Data provided ::

------------------------------------------------------------

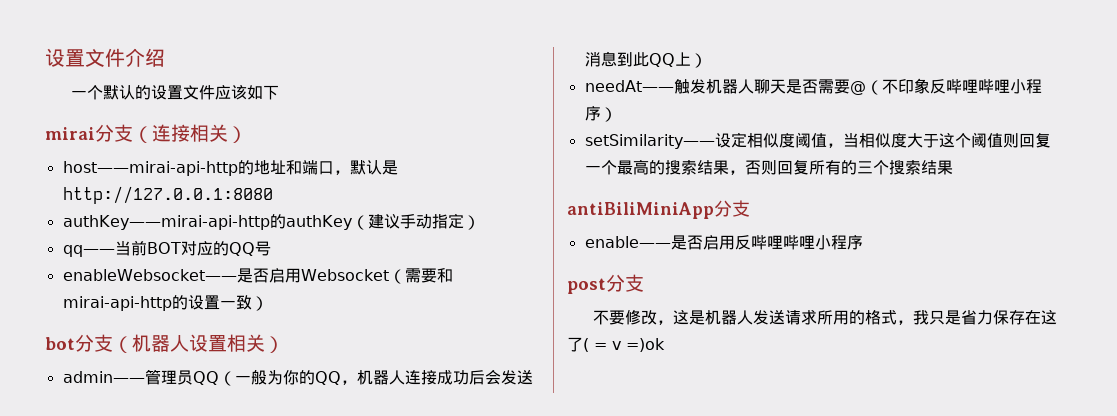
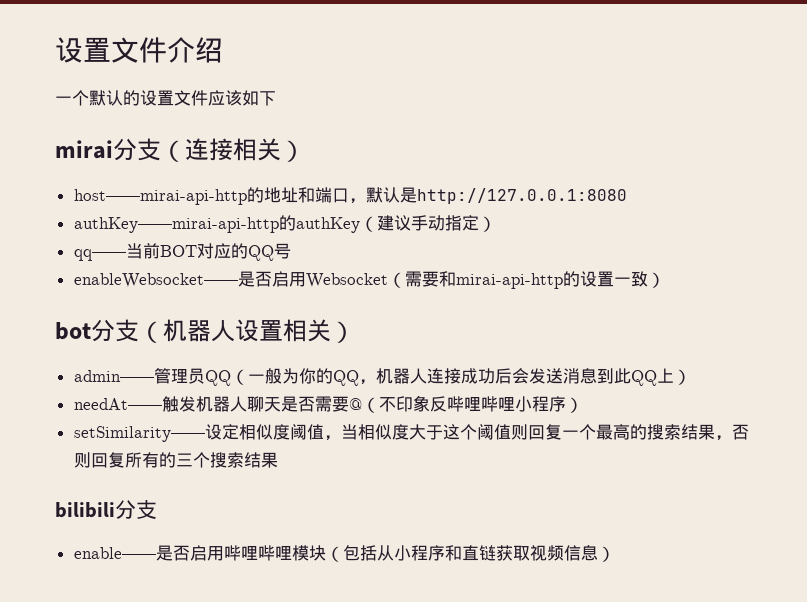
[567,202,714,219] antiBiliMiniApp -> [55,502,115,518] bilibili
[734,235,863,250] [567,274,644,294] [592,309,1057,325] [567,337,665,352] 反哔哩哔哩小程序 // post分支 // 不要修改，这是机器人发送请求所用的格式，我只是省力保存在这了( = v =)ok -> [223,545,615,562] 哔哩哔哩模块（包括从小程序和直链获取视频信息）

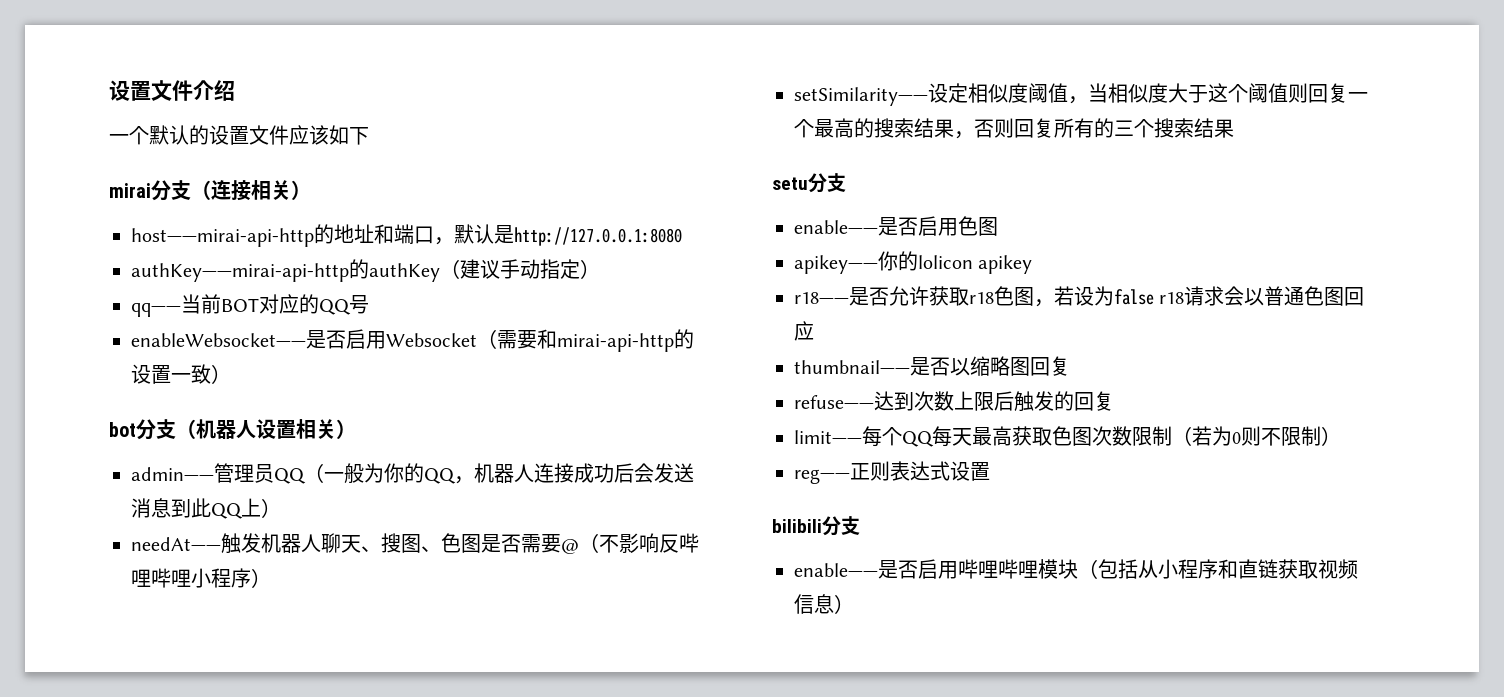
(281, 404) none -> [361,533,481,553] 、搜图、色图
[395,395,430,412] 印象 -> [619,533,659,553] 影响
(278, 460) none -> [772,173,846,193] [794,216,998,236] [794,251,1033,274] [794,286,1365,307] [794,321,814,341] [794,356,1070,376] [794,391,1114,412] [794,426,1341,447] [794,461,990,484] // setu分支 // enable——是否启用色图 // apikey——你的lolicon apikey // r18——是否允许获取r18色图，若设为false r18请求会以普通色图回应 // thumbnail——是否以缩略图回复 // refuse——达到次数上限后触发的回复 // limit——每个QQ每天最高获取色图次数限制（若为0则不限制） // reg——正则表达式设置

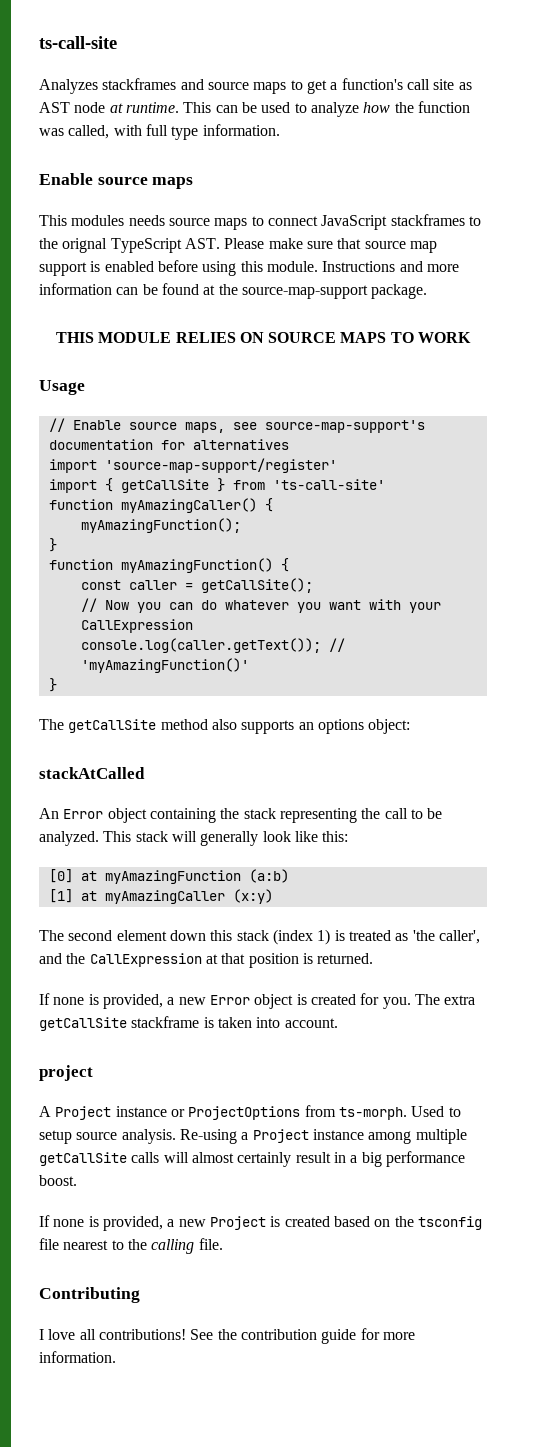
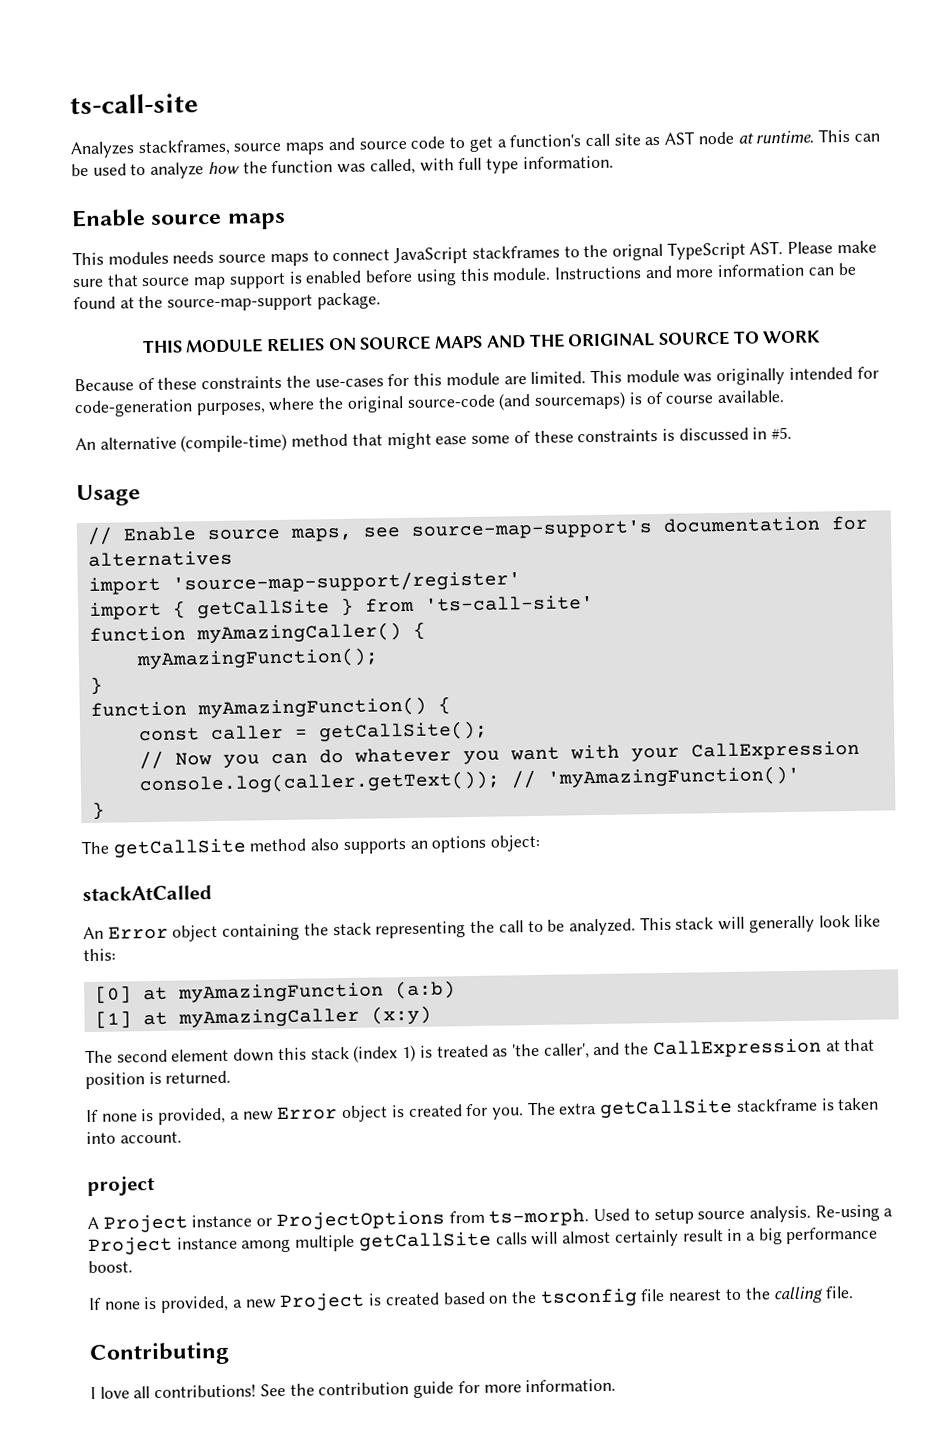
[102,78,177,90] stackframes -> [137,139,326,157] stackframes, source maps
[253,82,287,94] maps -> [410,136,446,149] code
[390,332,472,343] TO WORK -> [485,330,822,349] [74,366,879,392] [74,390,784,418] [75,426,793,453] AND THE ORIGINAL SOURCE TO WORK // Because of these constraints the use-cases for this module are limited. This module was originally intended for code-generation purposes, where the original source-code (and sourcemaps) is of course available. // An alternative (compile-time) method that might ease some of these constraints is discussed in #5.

------------------------------------------------------------

What this task involves ::
For every line above, produce an exact transcription that omits the images.

Solved problem ::
[567,202,714,219] antiBiliMiniApp -> [55,502,115,518] bilibili
[734,235,863,250] [567,274,644,294] [592,309,1057,325] [567,337,665,352] 反哔哩哔哩小程序 // post分支 // 不要修改，这是机器人发送请求所用的格式，我只是省力保存在这了( = v =)ok -> [223,545,615,562] 哔哩哔哩模块（包括从小程序和直链获取视频信息）

(281, 404) none -> [361,533,481,553] 、搜图、色图
[395,395,430,412] 印象 -> [619,533,659,553] 影响
(278, 460) none -> [772,173,846,193] [794,216,998,236] [794,251,1033,274] [794,286,1365,307] [794,321,814,341] [794,356,1070,376] [794,391,1114,412] [794,426,1341,447] [794,461,990,484] // setu分支 // enable——是否启用色图 // apikey——你的lolicon apikey // r18——是否允许获取r18色图，若设为false r18请求会以普通色图回应 // thumbnail——是否以缩略图回复 // refuse——达到次数上限后触发的回复 // limit——每个QQ每天最高获取色图次数限制（若为0则不限制） // reg——正则表达式设置

[102,78,177,90] stackframes -> [137,139,326,157] stackframes, source maps
[253,82,287,94] maps -> [410,136,446,149] code
[390,332,472,343] TO WORK -> [485,330,822,349] [74,366,879,392] [74,390,784,418] [75,426,793,453] AND THE ORIGINAL SOURCE TO WORK // Because of these constraints the use-cases for this module are limited. This module was originally intended for code-generation purposes, where the original source-code (and sourcemaps) is of course available. // An alternative (compile-time) method that might ease some of these constraints is discussed in #5.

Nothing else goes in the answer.